**Supplied material:**
⁂
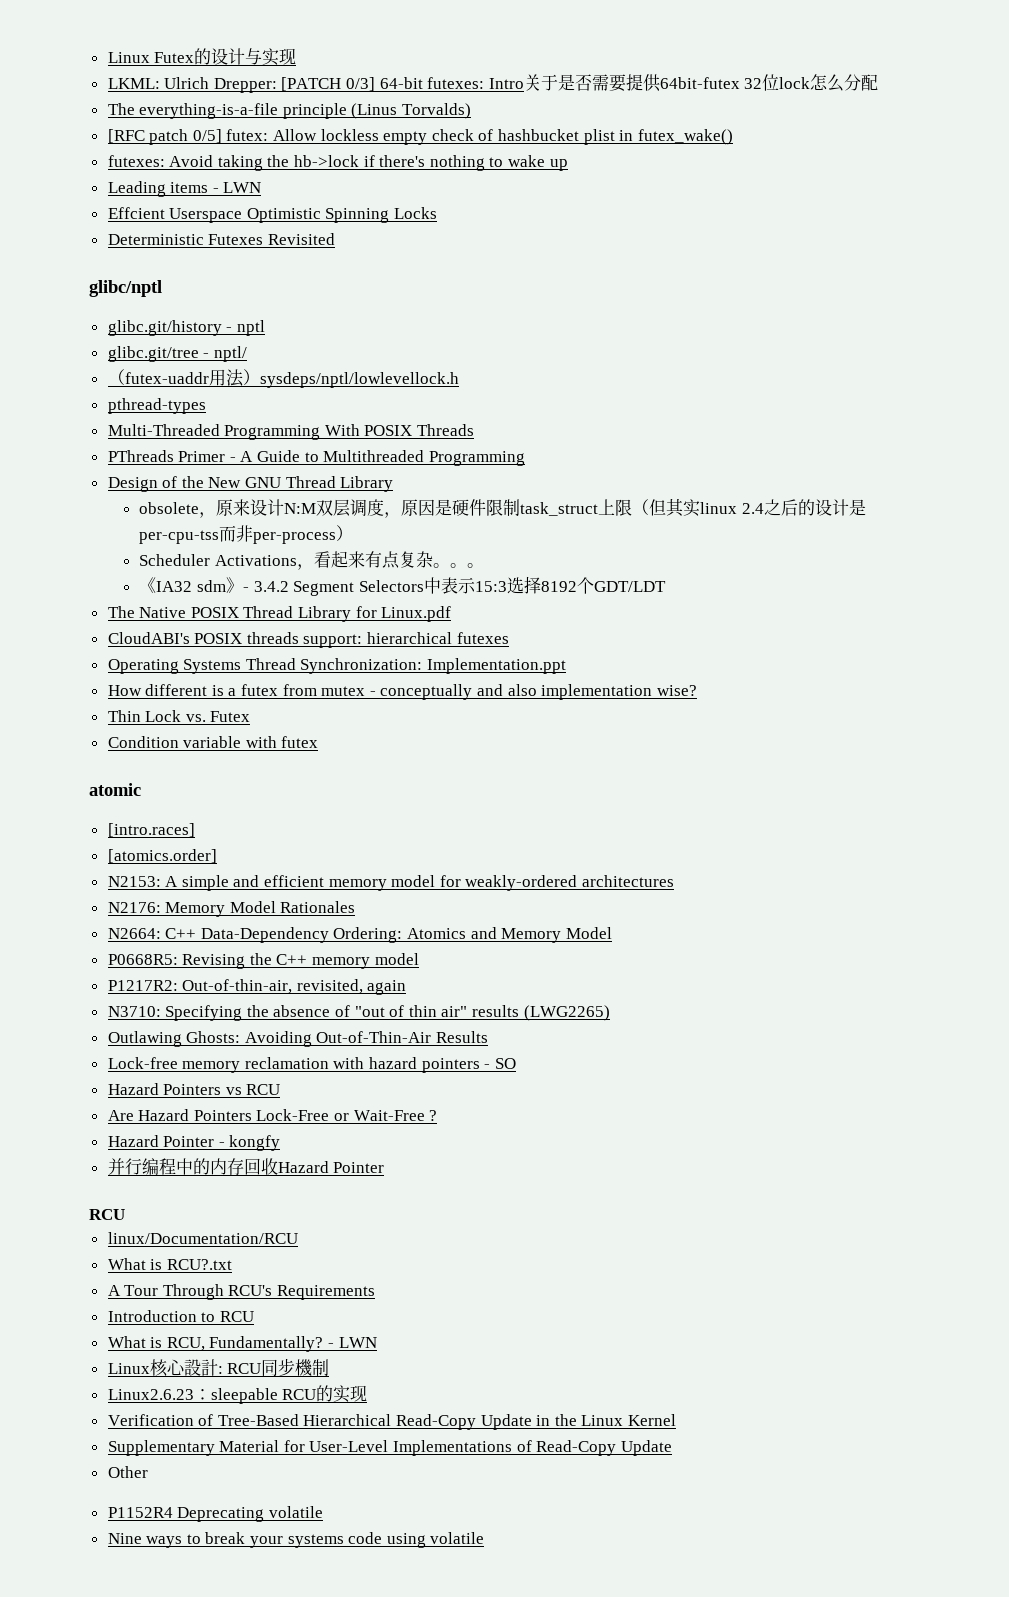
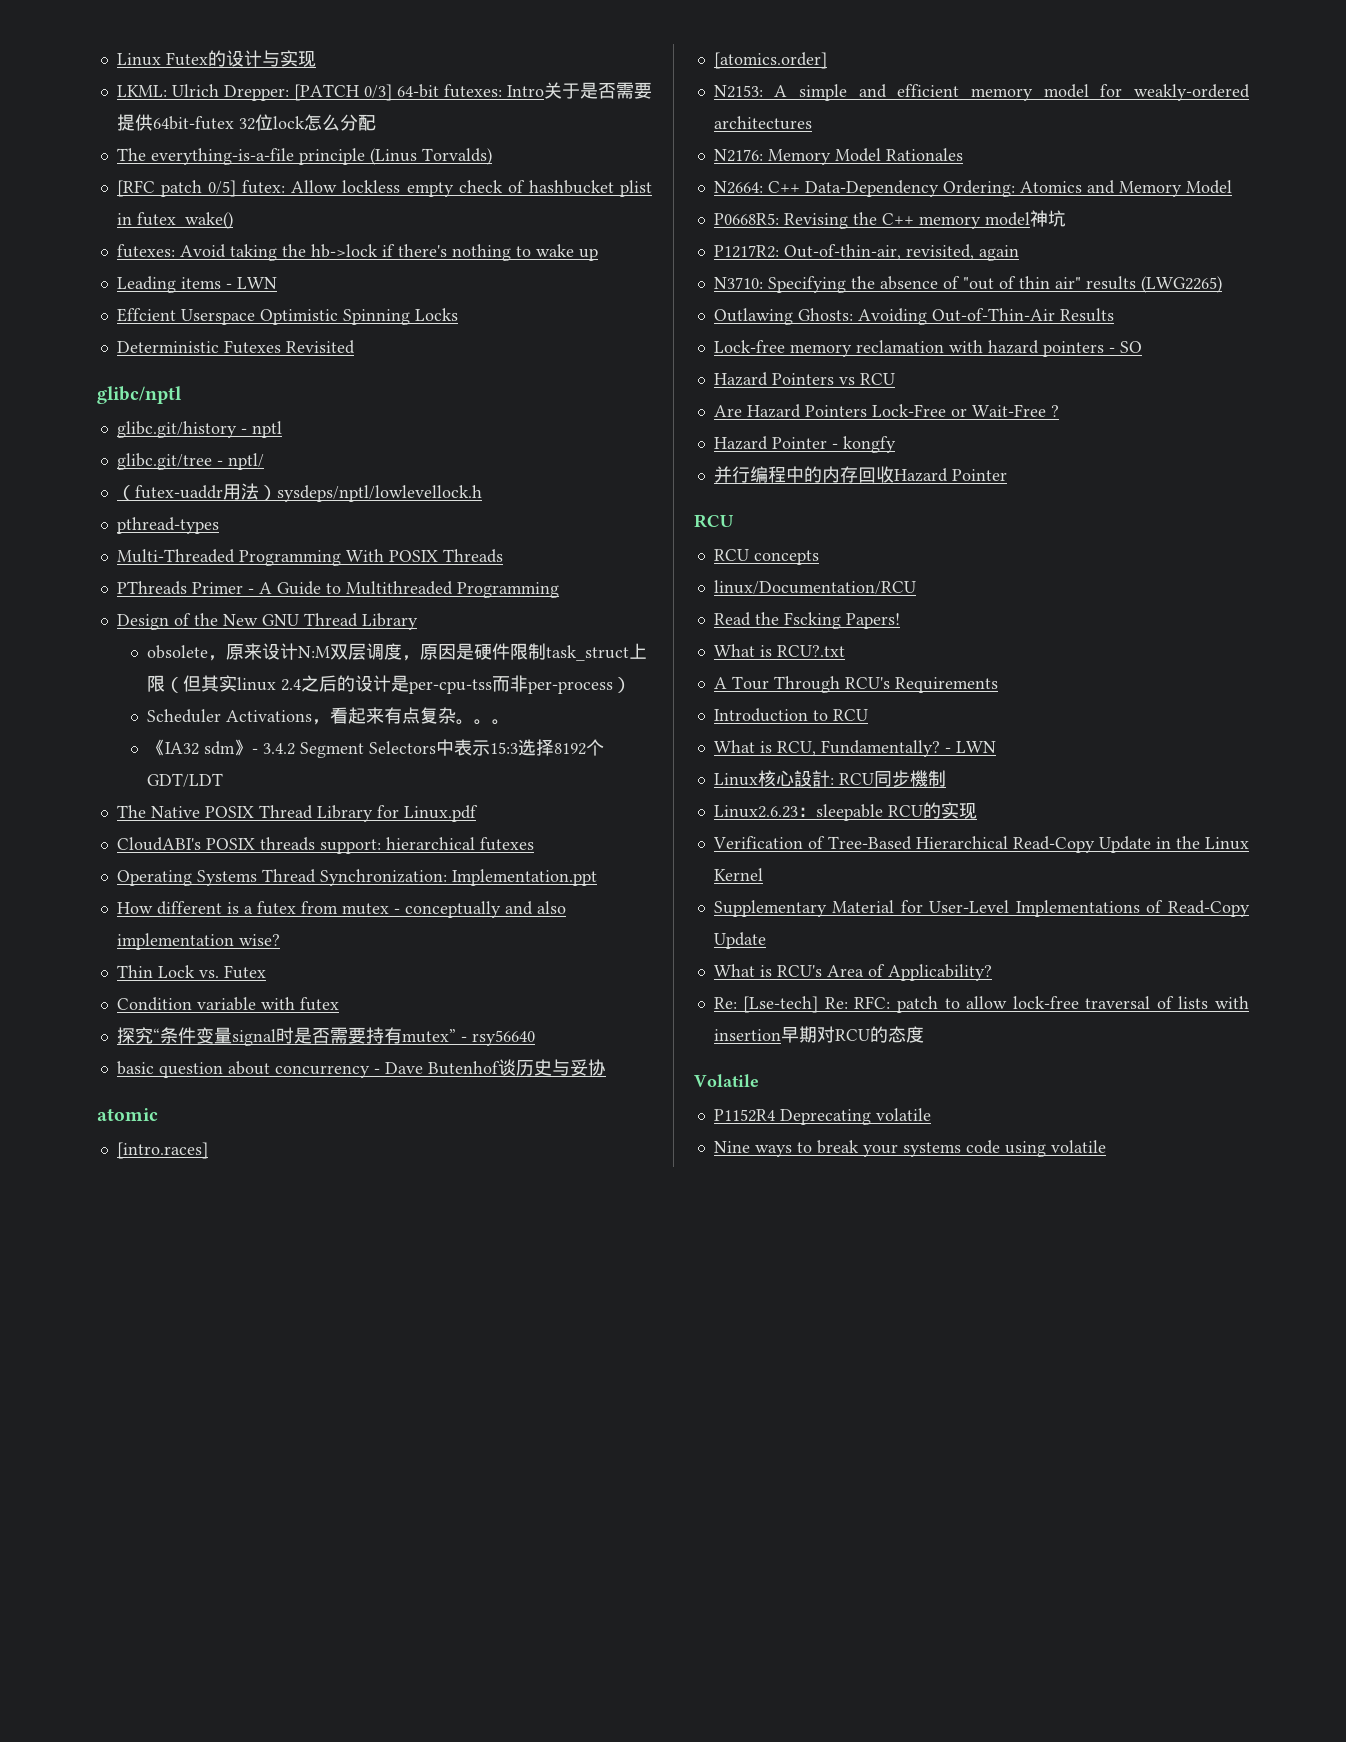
(319, 742) none -> [116,1027,535,1046] [116,1059,606,1078] // 探究“条件变量signal时是否需要持有mutex” - rsy56640 // basic question about concurrency - Dave Butenhof谈历史与妥协
(419, 959) none -> [1029,210,1066,227] 神坑
(125, 1214) none -> [713,549,819,565] // RCU concepts
(298, 1238) none -> [713,612,900,629] // Read the Fscking Papers!
[107,1466,148,1478] Other -> [713,964,992,981] [713,996,1249,1013] [713,1026,924,1043] [694,1074,759,1087] What is RCU's Area of Applicability? // Re: [Lse-tech] Re: RFC: patch to allow lock-free traversal of lists with insertion早期对RCU的态度 // Volatile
⁂
**Instructions to follow:** In the listing above, the lines from the one containing "(419, 959) none -> [1029,210,1066,227] 神坑" through the one containing "(298, 1238) none" must be set down exactly, with no other lines.

**Response to this exercise:**
(419, 959) none -> [1029,210,1066,227] 神坑
(125, 1214) none -> [713,549,819,565] // RCU concepts
(298, 1238) none -> [713,612,900,629] // Read the Fscking Papers!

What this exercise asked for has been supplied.